Great performances from all the actors involved. Even Philip Seymour Hoffman who plays just supporting role in this film, brings his A-game and stands his ground.
Jonah Hill proves that he’s as strong in drama as he is in comedy, he could go toe to toe with his Oscar worthy co-stars. I think I enjoy Pitt’s performance in this film than his performances in Benjamin Button, The Tree Of Life, and Inglourious Basterds combined.


I think Pitt brilliantly captures the emotions of a man want this system to work but you can tell that he too has some doubts about it. He’s got a daughter who listens to media mocking her father, he has to deal with the politics in his workplace, an unmotivated team that could care less, a coach who wouldn’t cooperate. One more than one occasion, Pitt would be seen in a car, driving, asking himself ‘what have you done?!’

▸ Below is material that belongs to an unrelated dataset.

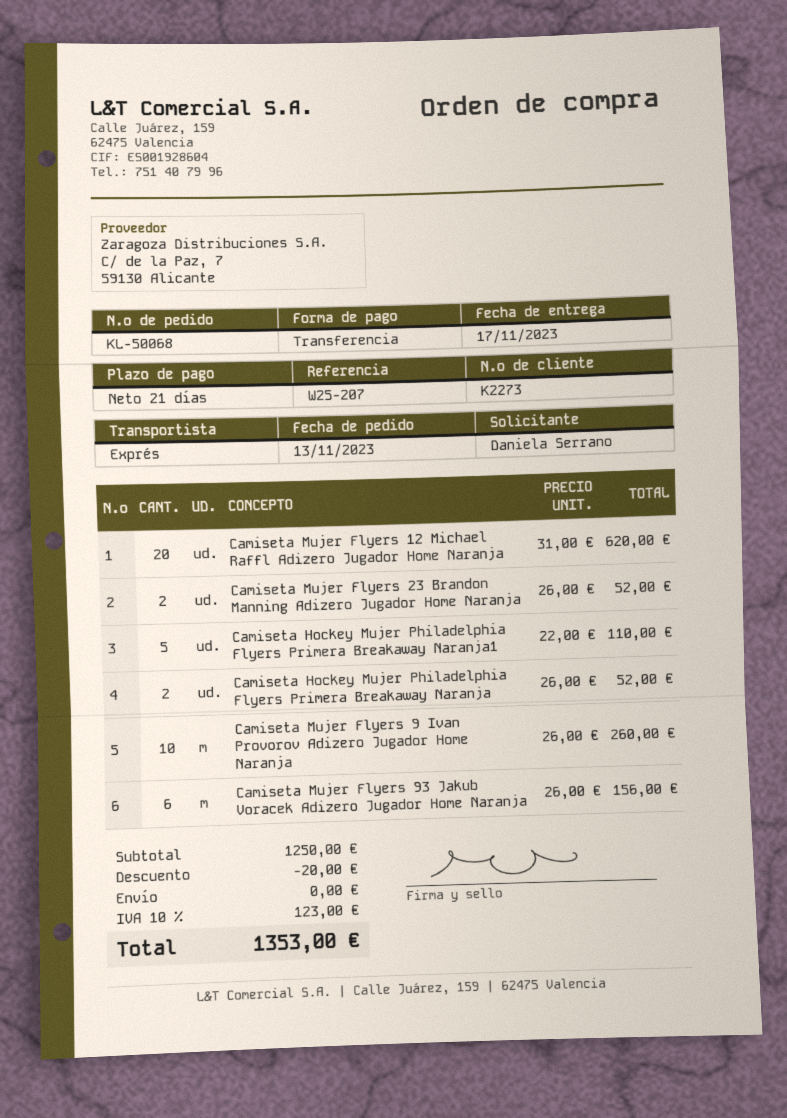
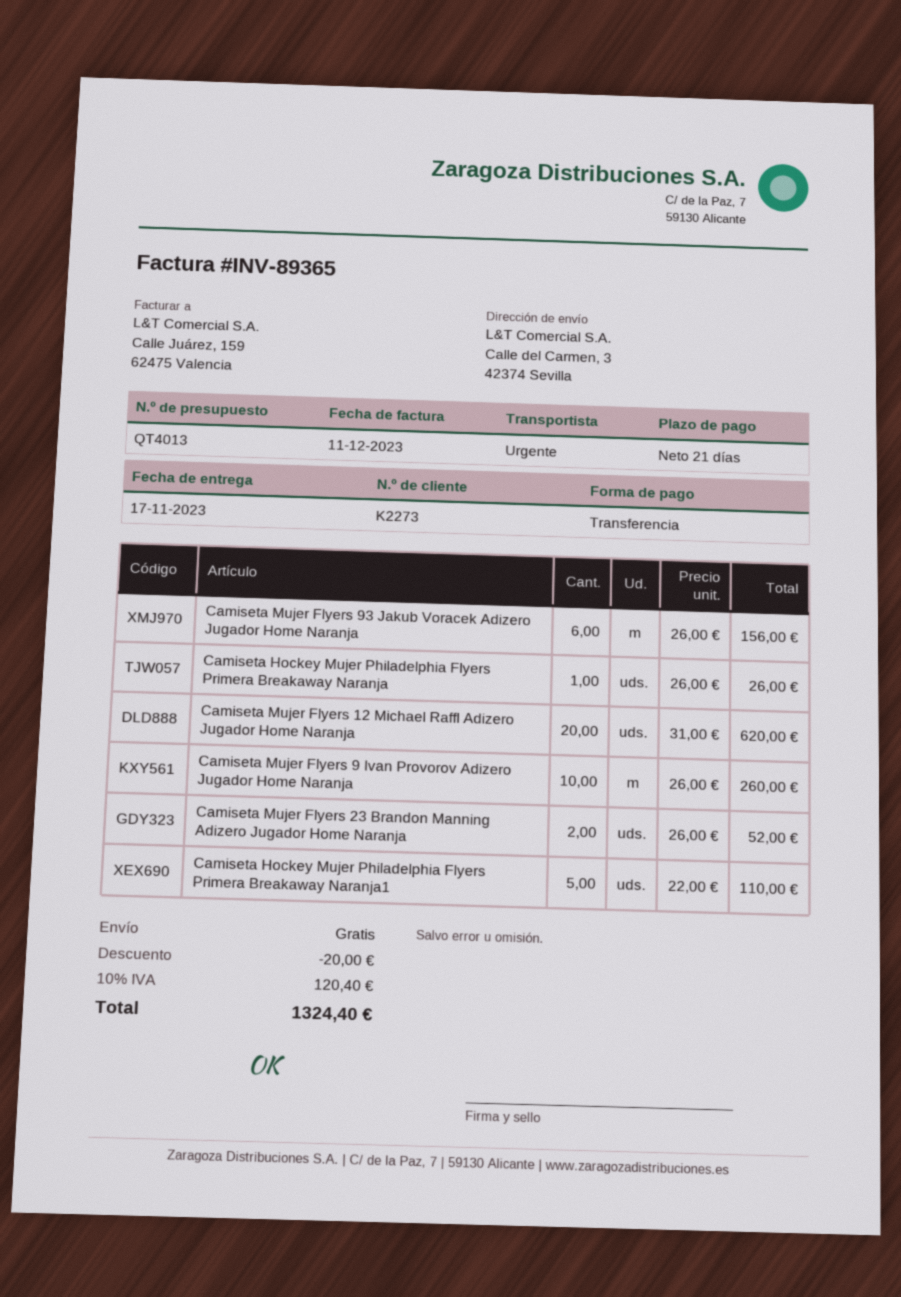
Camiseta Hockey Mujer Philadelphia Flyers Primera Breakaway Naranja: 2 x 26.00 = 52.00 -> 1 x 26.00 = 26.00
tax: 10% = 123.00 -> 10% = 120.40
total: 1353.00 -> 1324.40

It this a man who wants to change the game because he’s still upset about not succeeding at being a baseball player when he was young?! What is he trying to prove?! Pitt successfully delivers that certain silent rage, the conflict that consistently runs around Beane’s mind.


In the end, MONEYBALL works because it’s a different kind of underdog sports movie. Even if you don’t know statistics, even if you don’t know the art of trading players, even if you don’t don’t know anything about baseball, MONEYBALL’s themes of loyalty, believing in something even when the whole world is against it. So those themes and so much more would resonate with you.